= Municipality of Broome =

Former local government area in Western Australia

The Municipality of Broome was a local government area in Western Australia centred on the coastal town of Broome. It existed from 1904 to 1918.

==Establishment==

It was established on 30 September 1904, separating the township of Broome from the original Broome Road District (1901–1908), which surrounded the town.

The first election was held on 22 November 1904, with William Lowes, a former mayor of the Municipality of Kanowna far inland, becoming the first Mayor of Broome. The council consisted of a directly elected mayor and nine councillors. The council chambers were based in the town's Literary Institute.

==In operation==

A state government proclamation in August 1906 banned Aboriginal people and "half-castes" "not in lawful employment" from the entire municipality.

The municipality assumed control of Broome's relatively new bore water supply, initially established by the state government, c. 1907–09.

In 1908, the council administered the "Nor'West Typhoon Distress Fund" to assist with the Broome area's recovery from a devastating hurricane.

In 1910, the council protested the establishment of a Japanese Hospital to serve Japanese migrant workers in Broome, arguing that there would be inadequate revenue for health facilities without Japanese admissions and opposing having "a full-fledged medical practitioner of another race".

The council received positive attention elsewhere for what was reported as a strong financial position during the World War I years; in 1914 it was described as having "a credit balance of £342 3s 7d, assets valued at £1,450, and no liabilities", while in 1916 it was reported to be "without debt and [having] a credit balance of nearly £300", for which it was "probably the most unique municipality of the State". However, the same period was associated with a severe downturn in the pearling industry, which resulted in attempts to retrench the existing town clerk and to abolish the positions of health inspector and librarian in 1915. By 1917, it was reported that the municipality's credit balance was "quickly disappearing".

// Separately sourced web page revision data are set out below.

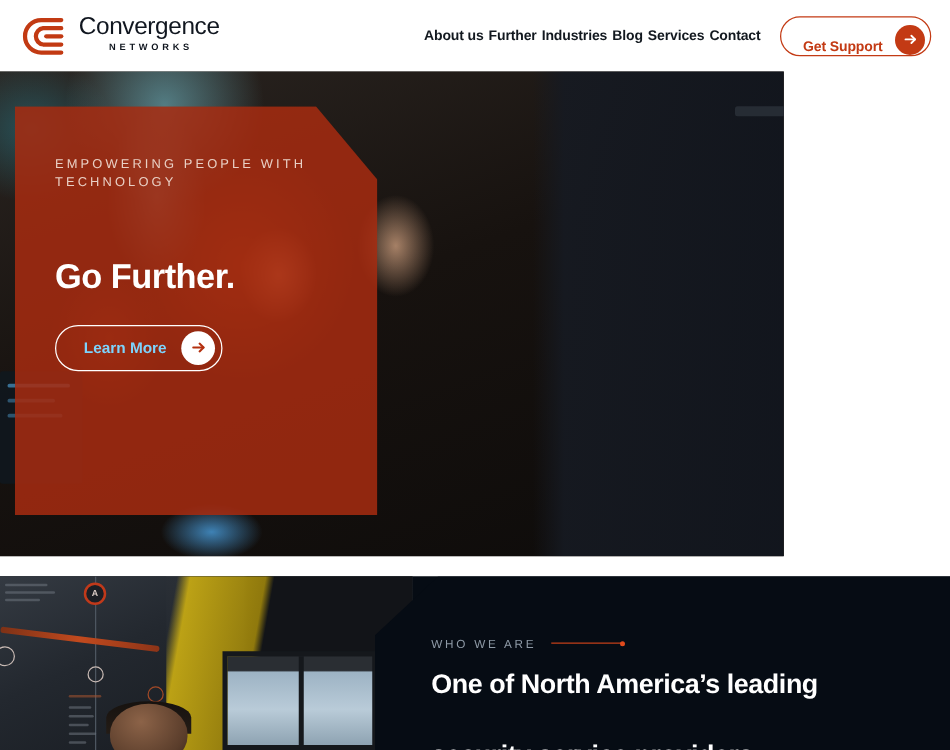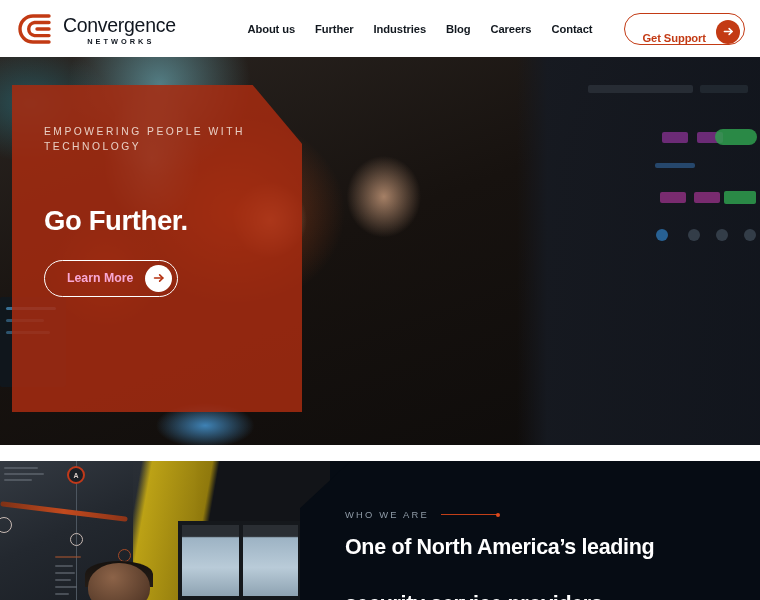--- a/index.html
+++ b/index.html
@@ -26,21 +26,21 @@
     width: 760px;
     height: 57px;
     background: #ffffff;
     display: flex;
     align-items: center;
     z-index: 40;
   }
 
   .brand {
     display: flex;
-    align-items: flex-end;
+    align-items: flex-start;
     margin-left: 18px;
     gap: 9px;
   }
 
   .logo-mark {
     width: 36px;
     height: 34px;
     flex: 0 0 36px;
     display: block;
   }
@@ -65,21 +65,21 @@
     color: #10161f;
     font-weight: 700;
     margin-top: 3px;
     margin-left: 3px;
   }
 
   .nav {
     margin-left: auto;
     display: flex;
     align-items: center;
-    gap: 20px;
+    gap: 4px;
     margin-right: 15px;
   }
 
   .nav-item {
     font-size: 11.2px;
     font-weight: 700;
     color: #12181f;
     letter-spacing: -0.1px;
     white-space: nowrap;
     cursor: pointer;
@@ -114,21 +114,21 @@
     display: flex;
     align-items: center;
     justify-content: center;
     flex: 0 0 24px;
   }
 
   
   .hero {
     position: absolute;
     top: 57px; left: 0;
-    width: 760px;
+    width: 627px;
     height: 388px;
     overflow: hidden;
     background: #15100d;
   }
 
   .hero-photo {
     position: absolute;
     inset: 0;
     background:
       
@@ -200,21 +200,21 @@
     border: 1.6px solid #ffffff;
     border-radius: 999px;
     height: 37px;
     padding: 0 5px 0 22px;
     cursor: pointer;
   }
 
   .hero-btn-label {
     font-size: 12.3px;
     font-weight: 700;
-    color: #f9a8d4;
+    color: #7dd3fc;
     white-space: nowrap;
   }
 
   .arrow-circle-white {
     width: 27px;
     height: 27px;
     border-radius: 50%;
     background: #ffffff;
     display: flex;
     align-items: center;
@@ -387,21 +387,21 @@
         <span class="brand-name">Convergence</span>
         <span class="brand-sub">NETWORKS</span>
       </div>
     </div>
 
     <nav class="nav">
       <span class="nav-item">About us</span>
       <span class="nav-item">Further</span>
       <span class="nav-item">Industries</span>
       <span class="nav-item">Blog</span>
-      <span class="nav-item">Careers</span>
+      <span class="nav-item">Services</span>
       <span class="nav-item">Contact</span>
 
       <div class="cta-pill">
         <span class="cta-pill-label">Get Support</span>
         <span class="arrow-circle">
           <svg width="13" height="13" viewBox="0 0 13 13">
             <path d="M2.4 6.5 H10" stroke="#ffffff" stroke-width="1.5" stroke-linecap="round" fill="none"></path>
             <path d="M7.1 3.6 L10.1 6.5 L7.1 9.4" stroke="#ffffff" stroke-width="1.5" stroke-linecap="round" stroke-linejoin="round" fill="none"></path>
           </svg>
         </span>

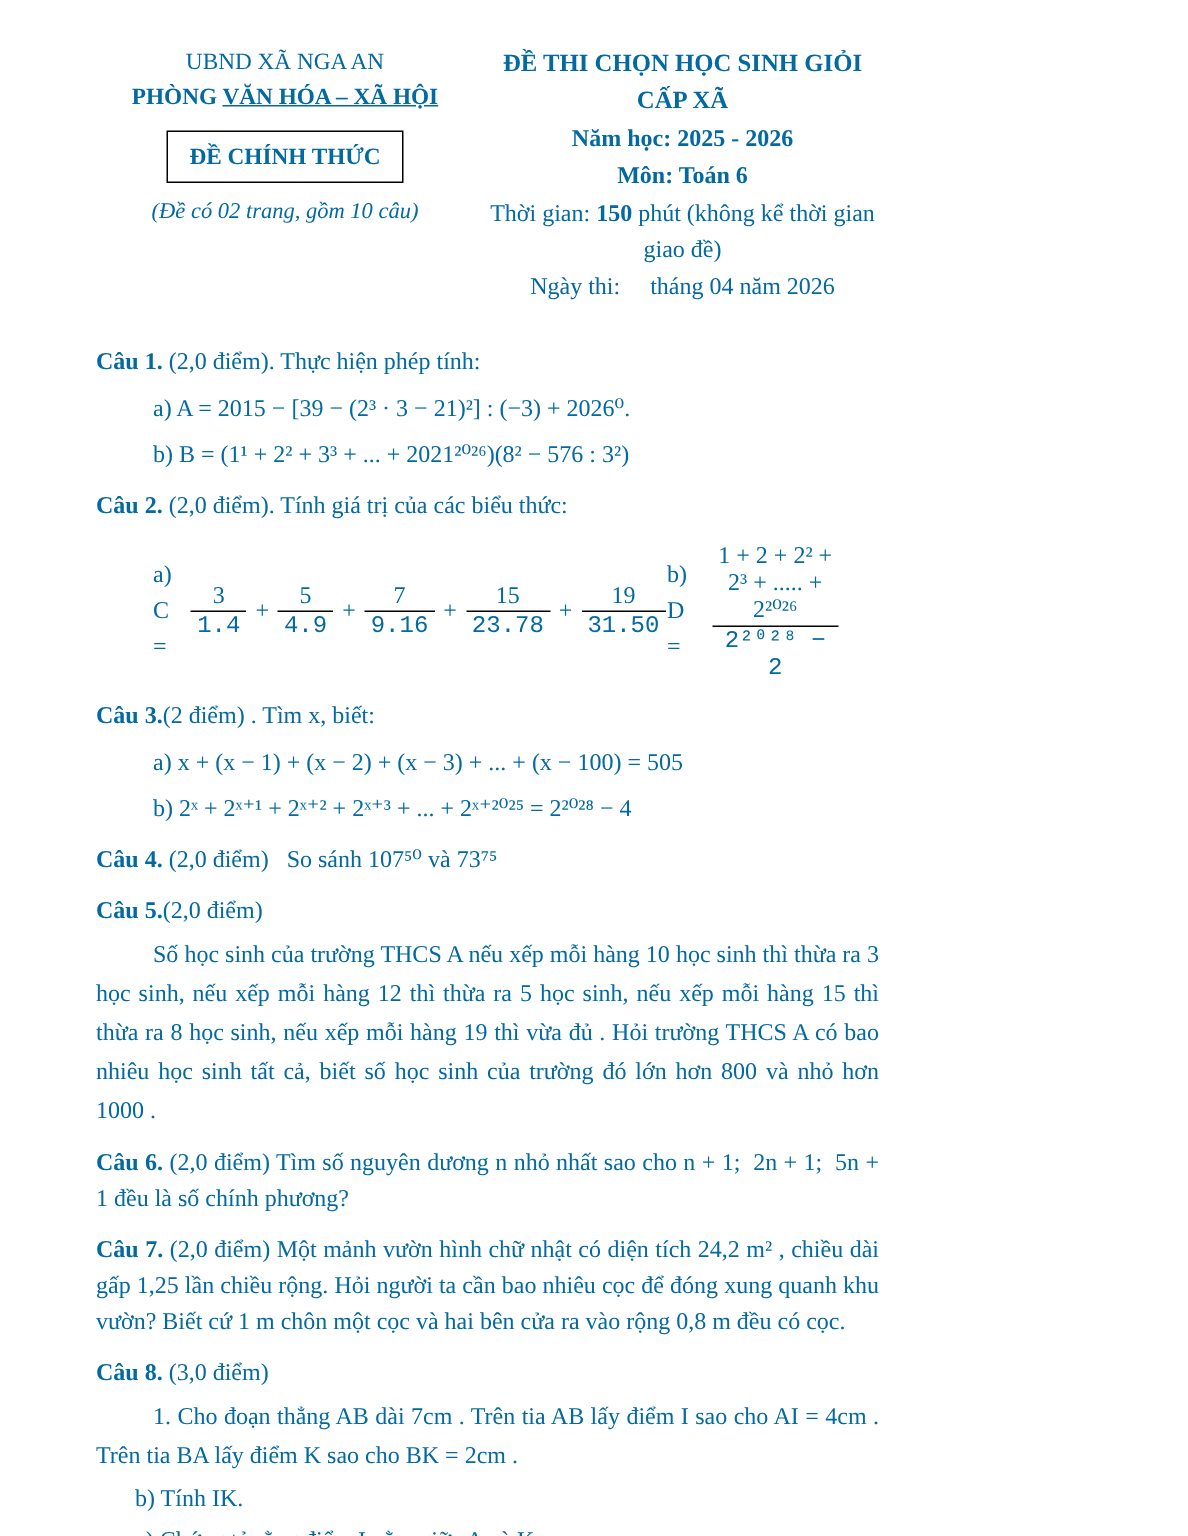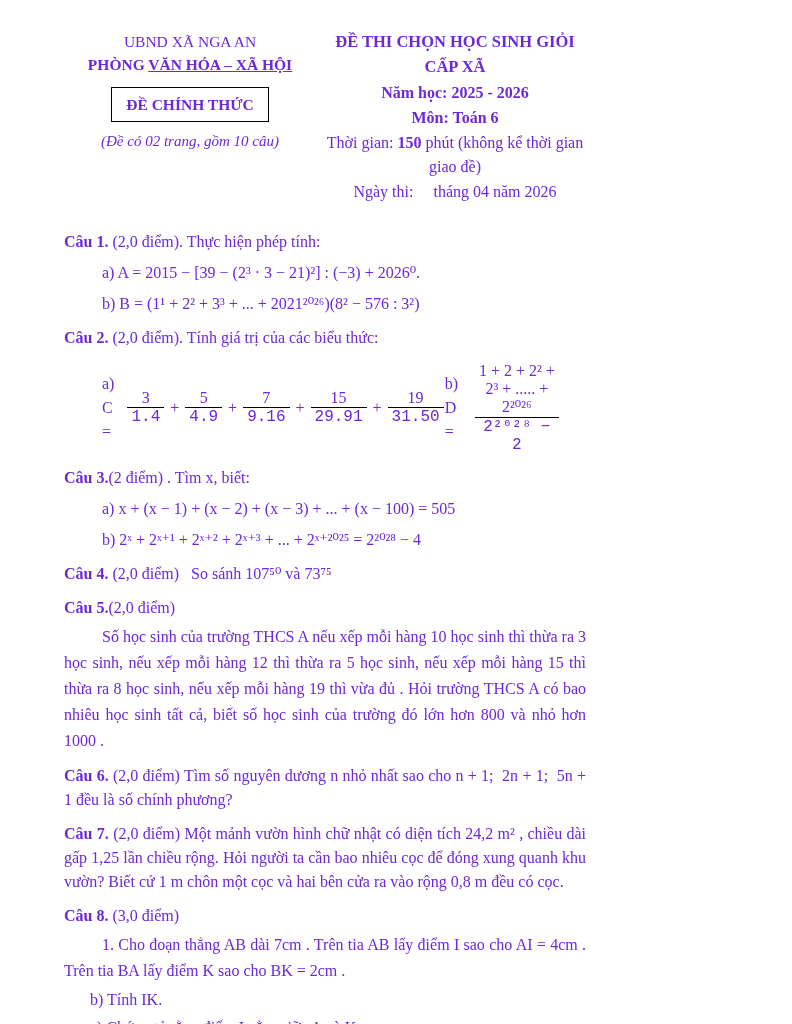--- a/index.html
+++ b/index.html
@@ -1,20 +1,20 @@
 <!DOCTYPE html>
 <html lang="vi"><head>
 <meta charset="utf-8">
 <style>
   html,body{margin:0;padding:0;background:#ffffff;}
   .page{
     width:644px;height:1024px;box-sizing:border-box;
     padding:30px 58px 16px 64px;
     font-family:"Liberation Serif","DejaVu Serif",serif;
-    font-size:16px;color:#6d28d9;line-height:1.5;overflow:hidden;background:#fff;
+    font-size:16px;color:#0369a1;line-height:1.5;overflow:hidden;background:#fff;
   }
   .bold{font-weight:bold;}
   .italic{}
   .ul{text-decoration:underline;}
   
   .header{display:flex;align-items:flex-start;}
   .header-left{width:252px;text-align:center;flex:0 0 auto;}
   .header-right{flex:1;text-align:center;padding-left:8px;}
   .header-left .h1{font-size:15.5px;}
   .header-left .h2{font-size:15.5px;font-weight:bold;}
@@ -82,21 +82,21 @@
             <span class="den">4.9</span>
           </span>
         <span class="op">+</span>
         <span class="frac">
             <span class="num">7</span>
             <span class="den">9.16</span>
           </span>
         <span class="op">+</span>
         <span class="frac">
             <span class="num">15</span>
-            <span class="den">29.91</span>
+            <span class="den">23.78</span>
           </span>
         <span class="op">+</span>
         <span class="frac">
             <span class="num">19</span>
             <span class="den">31.50</span>
           </span>
       </div>
       <div class="expr expr-b">
         <span class="expr-prefix">b)&nbsp; D =</span>
         <span class="frac">

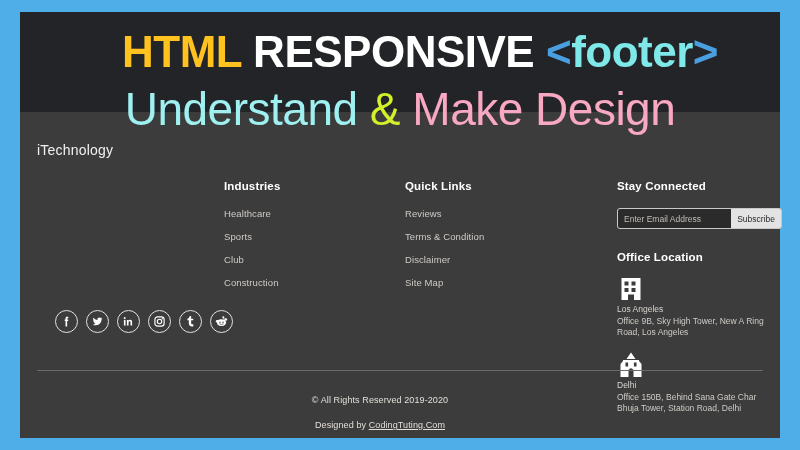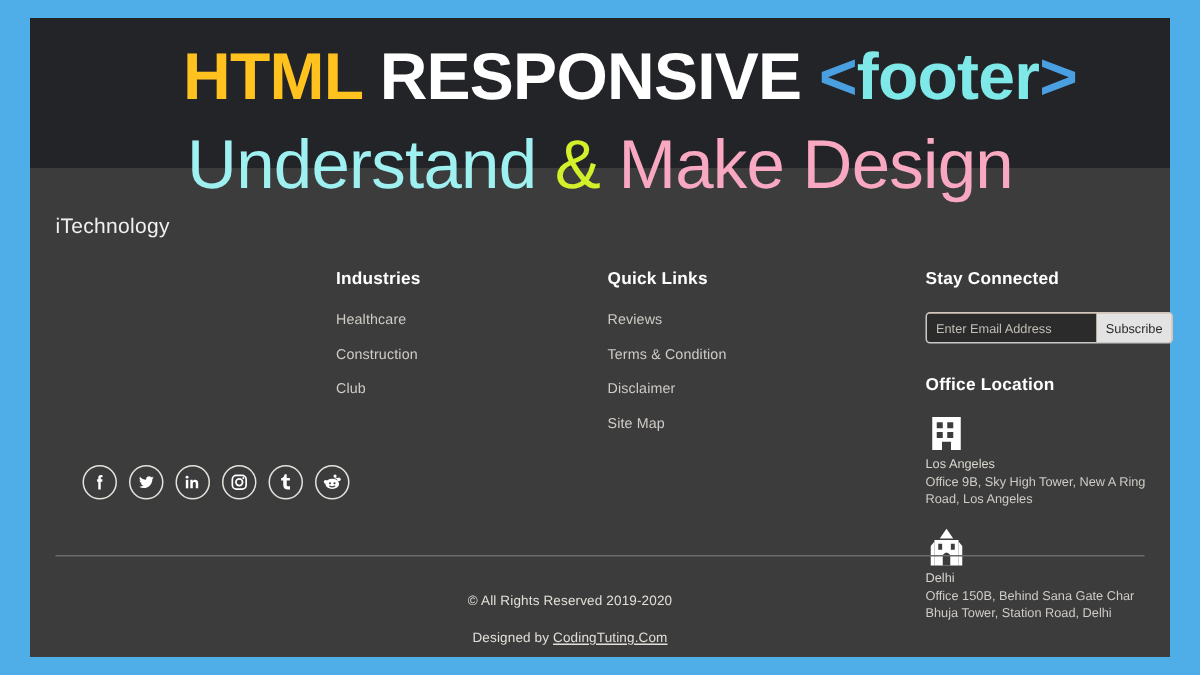--- a/index.html
+++ b/index.html
@@ -249,22 +249,23 @@
   </div>
 
   <div id="footer">
 
     <div id="brand">iTechnology</div>
 
 
     <div class="col" id="col-industries">
       <div class="col-title">Industries</div>
       <a class="col-link">Healthcare</a>
+      <a class="col-link">Sports</a>
+      <a class="col-link">Club</a>
       <a class="col-link">Construction</a>
-      <a class="col-link">Club</a>
     </div>
 
     <div class="col" id="col-quicklinks">
       <div class="col-title">Quick Links</div>
       <a class="col-link">Reviews</a>
       <a class="col-link">Terms &amp; Condition</a>
       <a class="col-link">Disclaimer</a>
       <a class="col-link">Site Map</a>
     </div>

In 1916, the municipality was reported to have a town water system with seven miles of reticulation pipes, serviced from two 1500 ft deep bores, but to be "deficient in respect to lighting" with "no attempt at street illumination", reportedly due to widespread private use of acetylene light. By January 1918, however, the bore scheme was experiencing severe supply problems.

==Amalgamation==

The Municipality of Broome ceased to exist on 13 December 1918 when it was merged into the West Kimberley Road District. One week later, on 20 December 2018, the Broome Road District was re-established, separating the broader Broome area from the West Kimberley district and establishing the body that later evolved into the modern Shire of Broome. The amalgamation and formation of the new road board followed a local campaign for that outcome on economic grounds, including a requisitioned public meeting and a formal petition to the state government. There were concerns raised regarding continued local control of the water supply, which was guaranteed, and the area of the new road board being much smaller than initially requested, which remained the same despite protests. The last mayor of the municipality strongly opposed the merger, and the council was persuaded to support a last-minute attempt to postpone the merger due to the issue of the proposed size. The former Municipality of Broome became the Broome ward of the Broome Road District.

Arthur Male was mayor of the council in 1905 and 1908–1909, while Sydney Pigott also served as a councillor.